CHICAGO--(BUSINESS WIRE)--Care Capital Properties, Inc. (NYSE:CCP) (“CCP” or the “Company”) today announced that it has refinanced or swapped a total of $600 million of debt, effectively converting the interest on that debt from floating rates to fixed rates. The Company closed a new $200 million unsecured, seven-year term loan (the “Term Loan”) initially priced at 180 basis points over LIBOR. The proceeds of the Term Loan were used to repay a portion of the Company’s existing $600 million unsecured term loan due August 2017. As part of this transaction, the Company entered into agreements to swap the full notional amount of the Term Loan into an all-in fixed interest rate of 3.25 percent. Separately, the Company entered into agreements to swap $400 million of its $800 million unsecured term loan due August 2020 from 150 basis points over LIBOR to an all-in fixed interest rate of 2.73 percent.

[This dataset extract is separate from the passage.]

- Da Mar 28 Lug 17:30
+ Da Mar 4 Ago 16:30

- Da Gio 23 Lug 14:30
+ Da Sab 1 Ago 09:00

“CCP has made a great start in expeditiously replacing our interim financing with longer term, fixed rate borrowings that have a staggered maturity schedule, one of our top priorities for 2016. With these transactions, we fixed the rate on over 40 percent of our term debt, repaid $200 million of our two-year unsecured term loan, and extended our debt maturities,” CCP Chief Executive Officer Raymond J. Lewis said. “We now effectively have $600 million of fixed rate debt with a weighted average maturity of 5.4 years and a weighted average interest rate of 2.9 percent. Our commitment to establishing our permanent capital structure includes ensuring that we can access debt and equity from multiple sources.”
Care Capital Properties, Inc. is a healthcare real estate investment trust with a diversified portfolio of triple-net leased properties focused on the post-acute sector. Its skilled management team is fully invested in delivering excellent returns by forging strong relationships with shareholders, operators and employees. More information about Care Capital Properties, Inc. can be found at: www.carecapitalproperties.com.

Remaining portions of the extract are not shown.